### WHAT YOU SHOULD DO
Exactly as written, return the entries below, minus any pictures.

Content starts

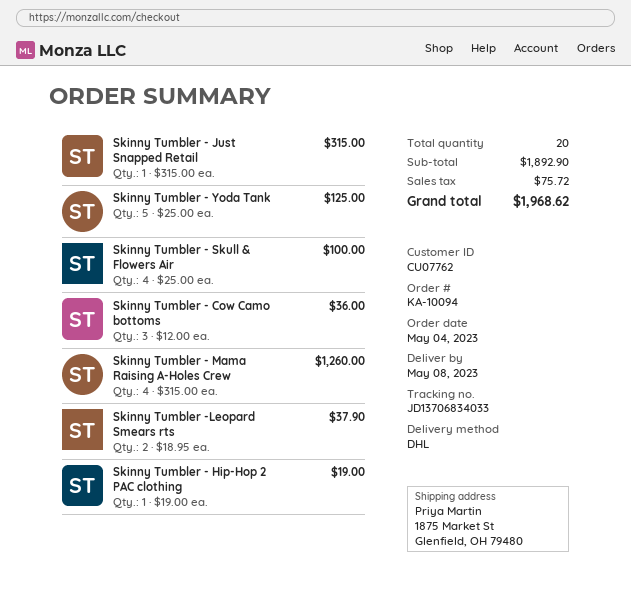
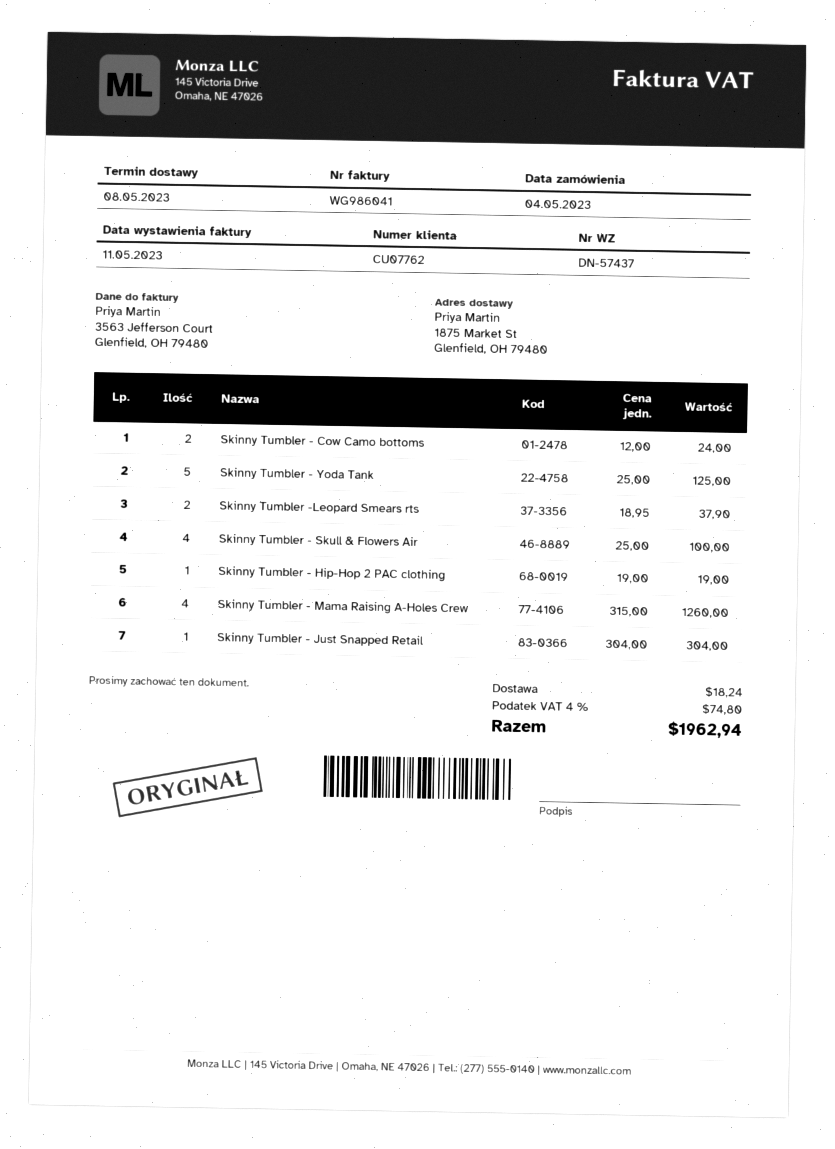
Skinny Tumbler - Just Snapped Retail: 1 x 315.00 = 315.00 -> 1 x 304.00 = 304.00
Skinny Tumbler - Cow Camo bottoms: 3 x 12.00 = 36.00 -> 2 x 12.00 = 24.00
shipping: none -> 18.24
tax: 75.72 -> 74.80
total: 1968.62 -> 1962.94

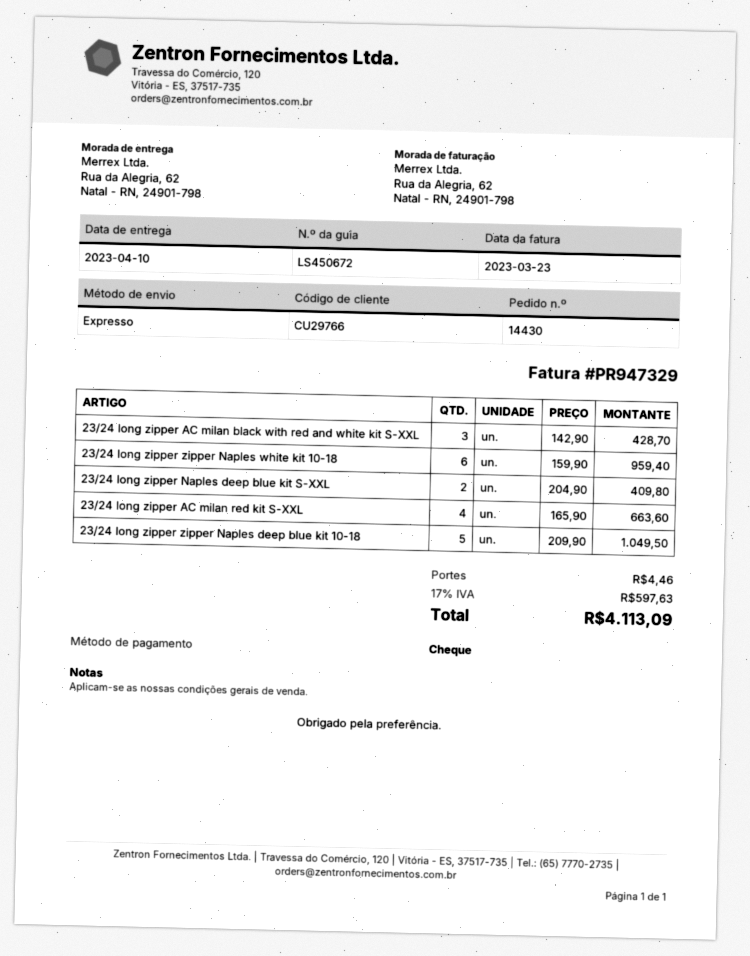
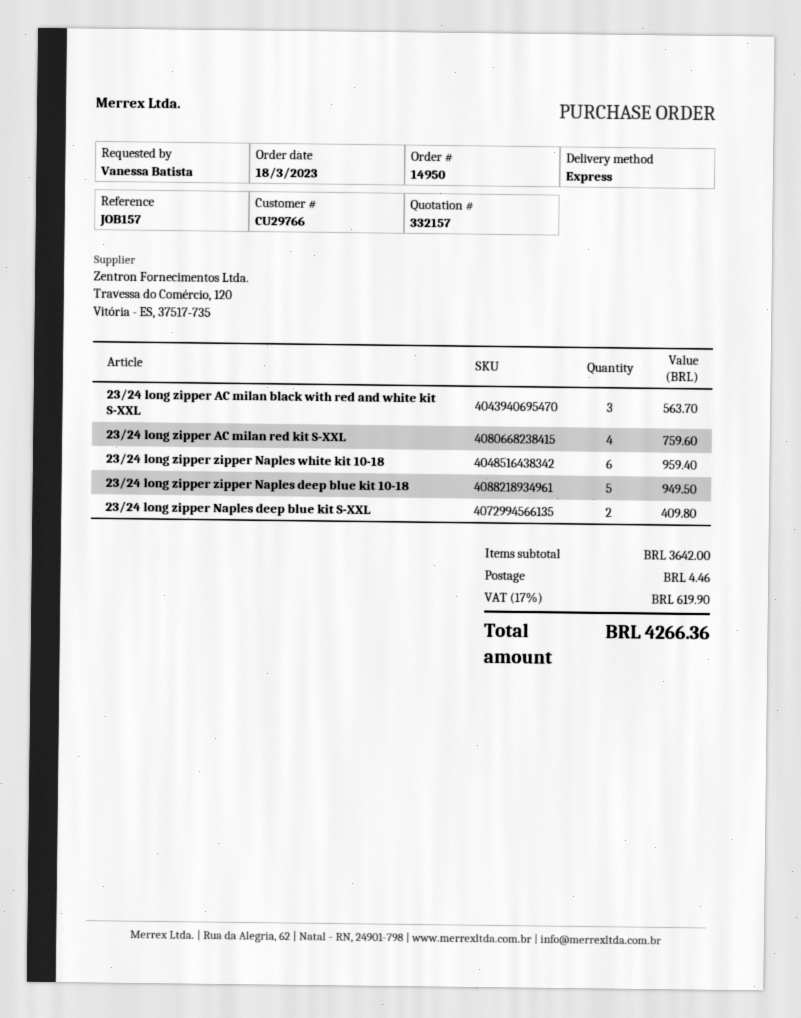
order number: 14430 -> 14950
23/24 long zipper AC milan black with red and white kit S-XXL: 3 for 428.70 -> 3 for 563.70
23/24 long zipper AC milan red kit S-XXL: 4 for 663.60 -> 4 for 759.60
23/24 long zipper zipper Naples deep blue kit 10-18: 5 for 1049.50 -> 5 for 949.50
tax: 17% = 597.63 -> 17% = 619.90
total: 4113.09 -> 4266.36

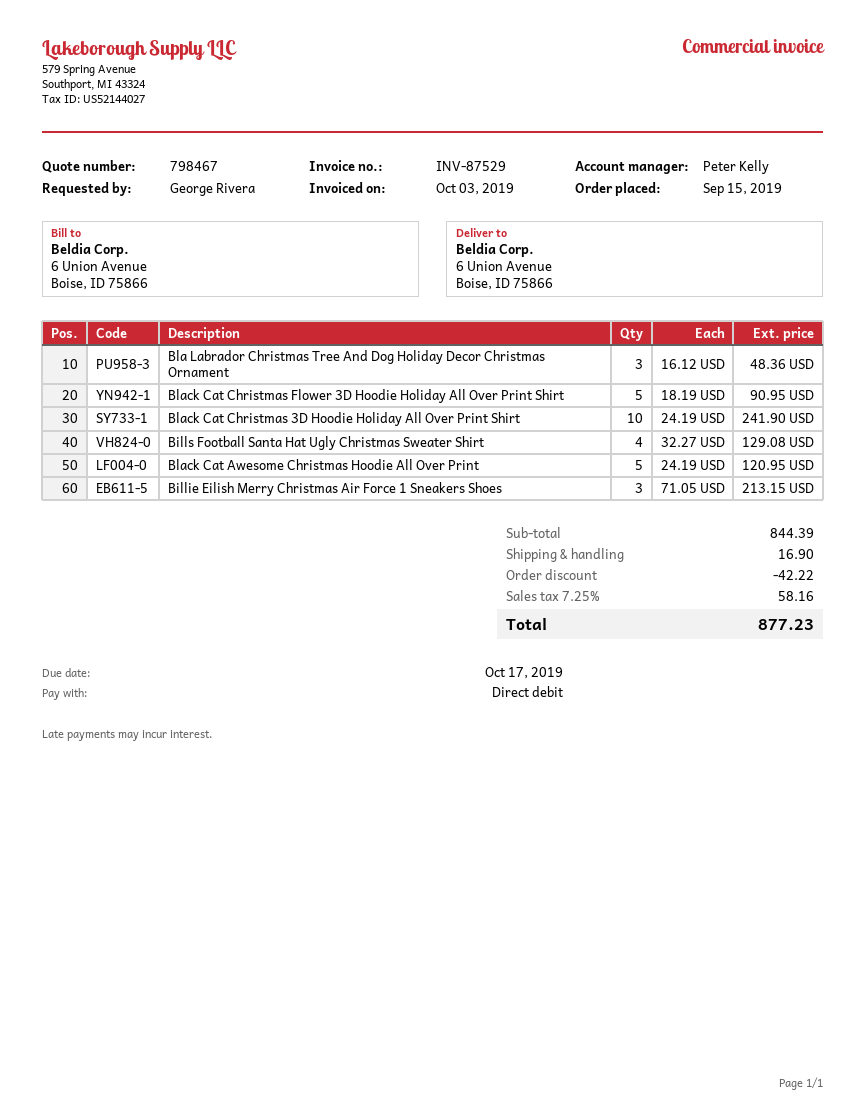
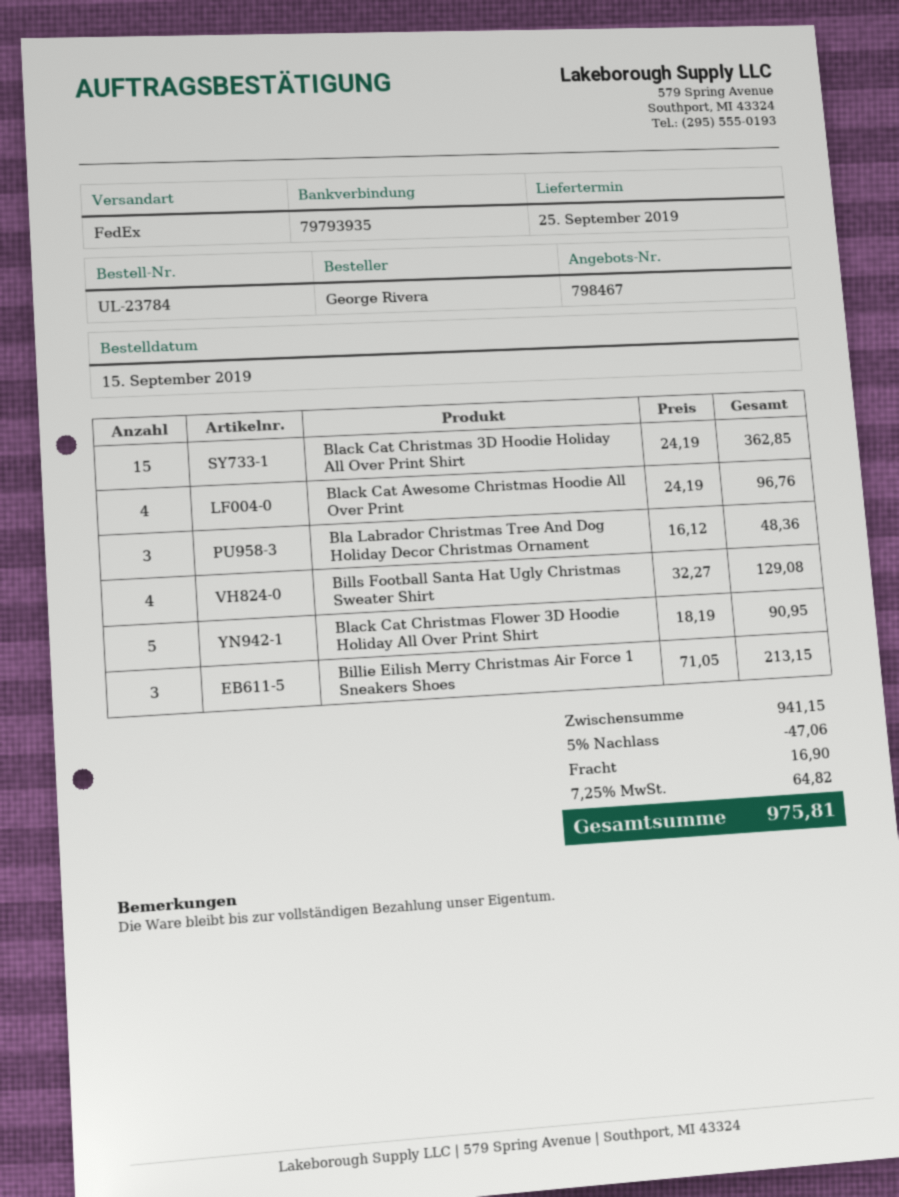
Black Cat Christmas 3D Hoodie Holiday All Over Print Shirt: 10 x 24.19 = 241.90 -> 15 x 24.19 = 362.85
Black Cat Awesome Christmas Hoodie All Over Print: 5 x 24.19 = 120.95 -> 4 x 24.19 = 96.76
subtotal: 844.39 -> 941.15
discount: 42.22 -> 47.06
tax: 7.25% = 58.16 -> 7.25% = 64.82
total: 877.23 -> 975.81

Content ends

### COMPLETED EXERCISE
Skinny Tumbler - Just Snapped Retail: 1 x 315.00 = 315.00 -> 1 x 304.00 = 304.00
Skinny Tumbler - Cow Camo bottoms: 3 x 12.00 = 36.00 -> 2 x 12.00 = 24.00
shipping: none -> 18.24
tax: 75.72 -> 74.80
total: 1968.62 -> 1962.94

order number: 14430 -> 14950
23/24 long zipper AC milan black with red and white kit S-XXL: 3 for 428.70 -> 3 for 563.70
23/24 long zipper AC milan red kit S-XXL: 4 for 663.60 -> 4 for 759.60
23/24 long zipper zipper Naples deep blue kit 10-18: 5 for 1049.50 -> 5 for 949.50
tax: 17% = 597.63 -> 17% = 619.90
total: 4113.09 -> 4266.36

Black Cat Christmas 3D Hoodie Holiday All Over Print Shirt: 10 x 24.19 = 241.90 -> 15 x 24.19 = 362.85
Black Cat Awesome Christmas Hoodie All Over Print: 5 x 24.19 = 120.95 -> 4 x 24.19 = 96.76
subtotal: 844.39 -> 941.15
discount: 42.22 -> 47.06
tax: 7.25% = 58.16 -> 7.25% = 64.82
total: 877.23 -> 975.81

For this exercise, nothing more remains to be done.